The Force from the North, Bob Katter, doesn't do anything by halves.
His independent compatriot Rob Oakeshott has spent the last week pushing out ideas about parliamentary reform, a new politics of consensus, and Team of Rivals-style cabinet government.
Katter's contribution has been a little more out of the box. On Thursday he proposed a wholesale redrawing of Australia's state boundaries.
The plan is as follows:
Queensland gets neatly split in two, from about Rockhampton. South Queensland gets everything from Byron Bay to Bundaberg. North Queensland gets the rest, including, of course, Katter's own electorate of Kennedy.
The Northern Territory loses a fair chunk of its south to an engorged South Australia, but its western border gets pushed out all the way to the ocean, taking the Kimberley and Broome from Western Australia. The new state -- it'd be a state -- would be renamed North-Western Australia, leaving Australia with an embarrassingly unimaginative bunch of state names.
Katter reckons new states would allow the country to better exploit the resources of the north, to become a food bowl, and accommodate 100,000 extra people.
Perhaps I'm taking Katter's plan more seriously than anybody should. But you know what? It's not a bad idea.
In 2010, it's extremely refreshing to see a politician stand up for the very existence of states. From all sides of politics we're far more likely to hear states are anachronistic relics of the 19th century -- frustrating barriers to good policy. Not everybody goes so as far as arguing states should be eliminated entirely, but most are eager for the federal government to intrude further and further into state areas of responsibility.

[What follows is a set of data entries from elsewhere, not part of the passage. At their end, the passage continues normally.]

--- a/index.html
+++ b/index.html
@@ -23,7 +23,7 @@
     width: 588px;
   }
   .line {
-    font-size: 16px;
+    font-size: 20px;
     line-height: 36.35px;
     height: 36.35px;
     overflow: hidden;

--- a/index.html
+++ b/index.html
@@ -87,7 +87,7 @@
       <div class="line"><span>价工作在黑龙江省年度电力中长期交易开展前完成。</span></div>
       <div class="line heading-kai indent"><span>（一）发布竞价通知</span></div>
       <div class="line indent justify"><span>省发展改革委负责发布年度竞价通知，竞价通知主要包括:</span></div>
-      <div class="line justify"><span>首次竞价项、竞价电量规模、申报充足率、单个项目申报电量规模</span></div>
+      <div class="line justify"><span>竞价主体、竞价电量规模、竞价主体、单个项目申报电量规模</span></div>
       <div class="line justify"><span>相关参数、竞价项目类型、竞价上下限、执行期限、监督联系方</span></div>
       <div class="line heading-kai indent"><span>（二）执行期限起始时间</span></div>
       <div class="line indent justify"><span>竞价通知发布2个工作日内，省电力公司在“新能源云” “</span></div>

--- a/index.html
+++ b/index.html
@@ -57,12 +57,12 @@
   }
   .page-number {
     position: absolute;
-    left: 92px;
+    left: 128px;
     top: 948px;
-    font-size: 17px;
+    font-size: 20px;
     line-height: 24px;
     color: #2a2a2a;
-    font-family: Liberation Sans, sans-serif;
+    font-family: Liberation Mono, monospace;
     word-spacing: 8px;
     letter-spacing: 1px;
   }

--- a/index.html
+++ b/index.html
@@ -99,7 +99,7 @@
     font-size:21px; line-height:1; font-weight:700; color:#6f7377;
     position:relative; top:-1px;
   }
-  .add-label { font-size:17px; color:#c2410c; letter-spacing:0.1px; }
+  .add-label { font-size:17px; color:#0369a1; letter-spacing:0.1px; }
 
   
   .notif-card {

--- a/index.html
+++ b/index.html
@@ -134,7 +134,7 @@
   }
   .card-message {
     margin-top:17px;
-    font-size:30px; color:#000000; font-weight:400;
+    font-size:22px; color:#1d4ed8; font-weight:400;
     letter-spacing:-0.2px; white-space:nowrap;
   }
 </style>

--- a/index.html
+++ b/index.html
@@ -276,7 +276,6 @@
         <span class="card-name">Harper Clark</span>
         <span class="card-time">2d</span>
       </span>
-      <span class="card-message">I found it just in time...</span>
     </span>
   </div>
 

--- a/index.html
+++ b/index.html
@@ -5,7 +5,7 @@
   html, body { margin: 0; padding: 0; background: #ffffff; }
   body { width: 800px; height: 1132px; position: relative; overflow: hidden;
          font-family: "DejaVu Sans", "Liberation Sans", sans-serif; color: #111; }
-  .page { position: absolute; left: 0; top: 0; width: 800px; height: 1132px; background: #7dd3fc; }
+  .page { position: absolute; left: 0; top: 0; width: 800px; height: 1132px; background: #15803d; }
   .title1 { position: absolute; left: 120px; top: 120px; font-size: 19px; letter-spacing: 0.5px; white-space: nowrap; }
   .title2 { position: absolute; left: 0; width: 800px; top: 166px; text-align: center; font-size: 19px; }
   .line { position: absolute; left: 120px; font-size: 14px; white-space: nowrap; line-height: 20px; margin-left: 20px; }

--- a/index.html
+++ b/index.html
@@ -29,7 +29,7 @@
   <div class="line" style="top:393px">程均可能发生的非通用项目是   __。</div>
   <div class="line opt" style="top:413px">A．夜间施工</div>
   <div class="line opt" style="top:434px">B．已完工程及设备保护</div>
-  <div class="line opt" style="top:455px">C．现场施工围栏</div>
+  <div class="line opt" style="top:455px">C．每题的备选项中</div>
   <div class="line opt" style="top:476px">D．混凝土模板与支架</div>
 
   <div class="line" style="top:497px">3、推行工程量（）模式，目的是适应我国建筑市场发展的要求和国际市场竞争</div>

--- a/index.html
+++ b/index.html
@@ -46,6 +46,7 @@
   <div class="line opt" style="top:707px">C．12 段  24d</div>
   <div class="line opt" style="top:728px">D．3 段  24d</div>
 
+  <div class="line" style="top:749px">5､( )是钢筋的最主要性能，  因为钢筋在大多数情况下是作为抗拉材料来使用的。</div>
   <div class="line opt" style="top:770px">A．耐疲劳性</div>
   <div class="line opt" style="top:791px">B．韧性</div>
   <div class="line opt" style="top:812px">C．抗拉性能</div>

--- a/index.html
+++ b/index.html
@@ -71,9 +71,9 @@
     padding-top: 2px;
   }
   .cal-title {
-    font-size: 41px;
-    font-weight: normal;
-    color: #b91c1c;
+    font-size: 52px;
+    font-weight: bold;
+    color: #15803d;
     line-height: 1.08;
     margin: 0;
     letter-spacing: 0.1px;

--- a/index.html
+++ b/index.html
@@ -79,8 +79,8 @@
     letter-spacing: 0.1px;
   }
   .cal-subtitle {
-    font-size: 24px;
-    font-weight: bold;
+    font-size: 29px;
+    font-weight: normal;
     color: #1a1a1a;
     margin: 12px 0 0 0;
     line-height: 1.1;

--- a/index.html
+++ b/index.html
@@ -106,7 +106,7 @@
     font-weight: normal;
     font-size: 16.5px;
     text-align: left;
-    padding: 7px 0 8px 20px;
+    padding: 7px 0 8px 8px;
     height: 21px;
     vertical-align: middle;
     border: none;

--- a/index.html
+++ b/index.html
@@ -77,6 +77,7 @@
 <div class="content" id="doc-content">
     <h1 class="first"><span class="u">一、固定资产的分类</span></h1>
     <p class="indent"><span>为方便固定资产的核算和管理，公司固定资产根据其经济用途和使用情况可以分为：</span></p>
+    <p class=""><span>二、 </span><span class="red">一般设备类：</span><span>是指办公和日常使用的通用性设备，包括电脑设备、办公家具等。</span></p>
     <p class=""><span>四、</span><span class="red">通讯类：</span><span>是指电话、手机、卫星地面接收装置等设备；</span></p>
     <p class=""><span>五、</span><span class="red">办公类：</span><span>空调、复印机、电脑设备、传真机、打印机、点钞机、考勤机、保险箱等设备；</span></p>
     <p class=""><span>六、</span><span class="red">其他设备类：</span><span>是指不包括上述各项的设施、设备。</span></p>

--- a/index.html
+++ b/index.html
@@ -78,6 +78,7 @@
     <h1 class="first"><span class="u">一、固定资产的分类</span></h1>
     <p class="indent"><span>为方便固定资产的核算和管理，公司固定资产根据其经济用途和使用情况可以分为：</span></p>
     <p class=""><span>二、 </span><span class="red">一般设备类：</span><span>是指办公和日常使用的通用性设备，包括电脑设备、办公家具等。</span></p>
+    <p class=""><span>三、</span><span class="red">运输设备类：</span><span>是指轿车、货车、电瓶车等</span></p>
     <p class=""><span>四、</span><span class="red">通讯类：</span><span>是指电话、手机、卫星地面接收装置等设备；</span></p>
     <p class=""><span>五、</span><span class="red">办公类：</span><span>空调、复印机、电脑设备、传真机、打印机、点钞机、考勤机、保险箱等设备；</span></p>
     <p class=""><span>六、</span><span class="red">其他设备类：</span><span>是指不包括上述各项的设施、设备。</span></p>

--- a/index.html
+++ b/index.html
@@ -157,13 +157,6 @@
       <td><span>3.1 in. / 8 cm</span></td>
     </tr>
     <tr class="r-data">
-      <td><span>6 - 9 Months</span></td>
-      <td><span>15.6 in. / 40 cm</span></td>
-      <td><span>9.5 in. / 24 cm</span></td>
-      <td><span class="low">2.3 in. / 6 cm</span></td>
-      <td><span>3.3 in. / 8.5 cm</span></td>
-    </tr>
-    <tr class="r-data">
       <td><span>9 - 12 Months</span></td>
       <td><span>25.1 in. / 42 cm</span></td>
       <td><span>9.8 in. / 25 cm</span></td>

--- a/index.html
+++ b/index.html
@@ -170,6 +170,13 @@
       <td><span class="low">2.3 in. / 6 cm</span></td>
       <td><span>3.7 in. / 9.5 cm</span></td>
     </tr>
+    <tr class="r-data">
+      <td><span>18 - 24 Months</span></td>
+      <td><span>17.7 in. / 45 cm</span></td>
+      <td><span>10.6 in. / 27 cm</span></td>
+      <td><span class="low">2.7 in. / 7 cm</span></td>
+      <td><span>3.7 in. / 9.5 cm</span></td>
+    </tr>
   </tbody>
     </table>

One of Katter's arguments for his plan is more important than it first seems. "I don't know of anywhere else in the world where people are governed by a government thousands of kilometres away," he told the Northern Territory News.
Indeed, one of the key ideas behind a federal system is that the nearer a government is to the people it governs, the more likely it will govern in their interests. The needs and desires of citizens in Victoria and the Northern Territory sharply diverge. Katter is arguing the needs of those in Coolangatta and those in Mount Isa, nearly 2,000 kilometres away, can be just as different. There is little reason to doubt it.
So when Katter talks about living in a "North Queensland paradigm" instead of an "Australia paradigm", it actually makes a bit of sense. Many in his electorate no doubt agree; Katter's two candidate preferred result was a massive 69 per cent.
Katter's antipathy towards free trade and the economic reform of the last few decades has become very well-known over the last week.
Not only can states tailor their policies to the needs of their electorate, they act as policy incubators. Policies can be tested in an individual state before being adopted elsewhere. If policies don't work, well, at least the damage is limited.
So more states, more experimentation.
If Katter wants North Queensland to get back into the state intervention game, then that's North Queensland's prerogative.
Across the border, the expanded and empowered Northern Territory could be a low tax, low regulation zone. We'll see which state does best.
Reconfiguring the federation would be complicated, sure.
But we have a habit of believing our existing political arrangements are fixed and therefore eternal. The Australian federation is only just over a century old. And while our constitution has barely changed, the Commonwealth is doing things that would have astonished its authors.
Western Australian secessionism keeps raising its head, and will likely get louder as the rest of the country tries to expropriate the gains from mining in that state.
The boundaries of Australia are not written in stone. Nor should they be. Giving Bob Katter a pen to redraw the borders is radical, but not revolutionary.
Rob Oakeshott's proposal for "consensus" government has been given serious attention, even though the corollary to his idea -- having no opposition -- is patently absurd. Well, maybe it's not a bad idea if you're engaged in total war against the Hun and the Empire of Japan, but it hardly seems appropriate in 2010.
At the same time Oakeshott is calling for consensus, he's calling for the adoption of ideas from the Henry Tax Review and the Garnaut Climate Change Review. In other words, the most divisive reform proposals in the last few years.
Bob Katter's plan for new states has the opposite problem. His plan seems absurd upon first glance -- the NT News titled their article about his plan as "'Cut snake' Katter eyes Top End slice".
But it makes a lot more sense than some of the other proposals being canvassed as we wait for a government to form.